The game plan for stroke recovery

Watching elite, Olympic-level athletes accept gold, silver or bronze medals, it’s easy to overlook the teams of specialists who have contributed to their winning performances — coaches, doctors, nutritionists and other specialists who have guided these superbly tuned bodies to their optimum levels of achievement. And like these athletes, people who have had a stroke need expert help if they’re to achieve peak performances in the acts of daily living.

Stroke survivors first meet their teams in the emergency room, when doctors, nurses and technicians work together to diagnose and stabilize their conditions in an effort to limit damage from stroke.

Physiotherapists join them as soon as the patient’s condition permits, usually on the first day. They work at preventing complications such as pneumonia, encouraging patients to become mobile as soon as possible. This may include passive exercise, where the affected limbs are moved by the physiotherapist if the stroke damage has been severe. A core multidisciplinary team moves in to assess the patient’s needs. As well as doctors, nurses and physiotherapists, the group can include a speech pathologist, social worker, and an occupatial therapist.

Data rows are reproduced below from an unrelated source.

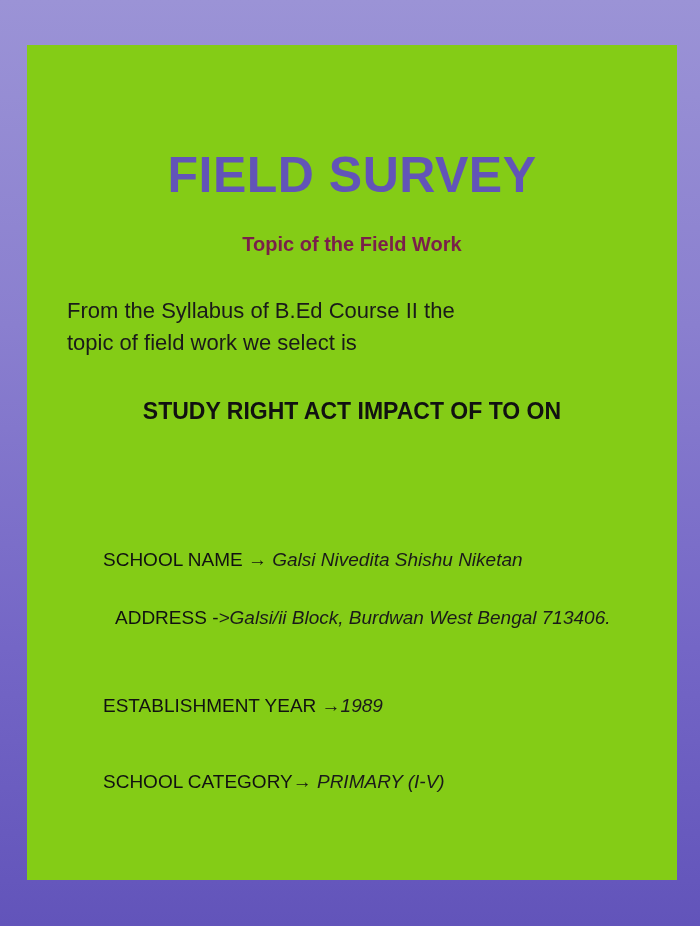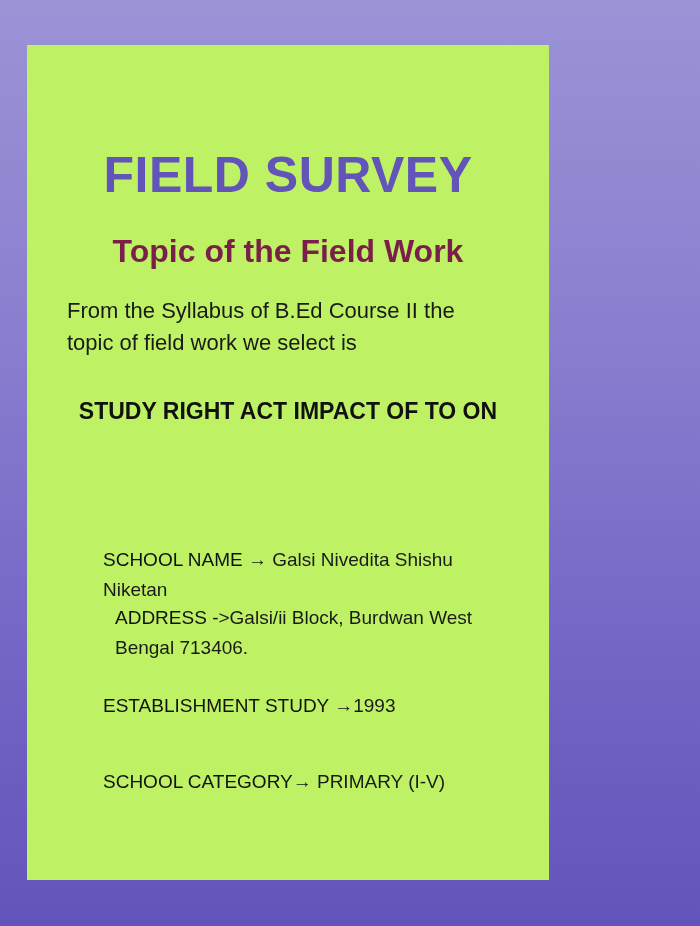--- a/index.html
+++ b/index.html
@@ -8,42 +8,42 @@
       height: 926px;
       overflow: hidden;
       background: linear-gradient(180deg, #9b93d6 0%, #8a7fcf 35%, #7466c6 70%, #6254ba 100%);
       font-family: "Liberation Sans", "DejaVu Sans", sans-serif;
       position: relative;
     }
     .card {
       position: absolute;
       left: 27px;
       top: 45px;
-      width: 522px;
+      width: 650px;
       height: 835px;
-      background: #bef264;
+      background: #84cc16;
       box-sizing: border-box;
     }
     .title {
       position: absolute;
       left: 0; right: 0;
       top: 105px;
       text-align: center;
       font-size: 50px;
       font-weight: 700;
       color: #6254b8;
       letter-spacing: 0.5px;
       line-height: 1;
     }
     .subheading {
       position: absolute;
       left: 0; right: 0;
       top: 188px;
       text-align: center;
-      font-size: 32px;
+      font-size: 20px;
       font-weight: 700;
       color: #7a1f4a;
     }
     .intro {
       position: absolute;
       left: 40px; right: 40px;
       top: 250px;
       text-align: left;
       font-size: 22px;
       line-height: 32px;
@@ -63,21 +63,21 @@
       position: absolute;
       left: 76px;
       right: 60px;
       top: 500px;
       font-size: 19px;
       line-height: 30px;
       color: #1a1a1a;
     }
     .row { margin: 0; }
     .row .label { font-weight: 400; color: #111111; }
-    .row .value { font-weight: 400; }
+    .row .value { font-weight: 400; font-style: italic; }
     .row-school { position: absolute; top: 0; left: 0; right: 0; }
     .row-address { position: absolute; top: 58px; left: 12px; right: 0; }
     .row-year { position: absolute; top: 146px; left: 0; right: 0; }
     .row-category { position: absolute; top: 205px; left: 0; right: 0; margin-top: 17px; }
   </style>
 </head>
 <body>
 
 <div class="card">
   <div class="title">FIELD SURVEY</div>
@@ -94,19 +94,19 @@
   </div>
 
   <div class="details">
     <p class="row row-school">
       <span class="label">SCHOOL NAME →</span><span class="value"> Galsi Nivedita Shishu Niketan</span>
     </p>
     <p class="row row-address">
       <span class="label">ADDRESS -</span><span class="value">&gt;Galsi/ii Block, Burdwan West Bengal 713406.</span>
     </p>
     <p class="row row-year">
-      <span class="label">ESTABLISHMENT STUDY →</span><span class="value">1993</span>
+      <span class="label">ESTABLISHMENT YEAR →</span><span class="value">1989</span>
     </p>
     <p class="row row-category">
       <span class="label">SCHOOL CATEGORY→</span><span class="value"> PRIMARY (I-V)</span>
     </p>
   </div>
 </div>
 
 </body></html>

“From the assessment, we determine what the client’s needs are and what we think is realistic for us to work on and to accomplish.” says Dr. Maria Hujbrejcts, senior physiotherapist and coordinator of evaluation at Baycrest Centre for Geriatric Care in Toronto, and a former member of the Stroke Recovery Committee of the Heart and Stroke Foundation.

Family support is an important source of strength for stroke survivors. In fact, family, friends and caregivers become an essential part of the team. They’re the people who will be most involved as rehabilitation continues over months and even years. (In Canada today, there are some 300,000 stroke survivors.)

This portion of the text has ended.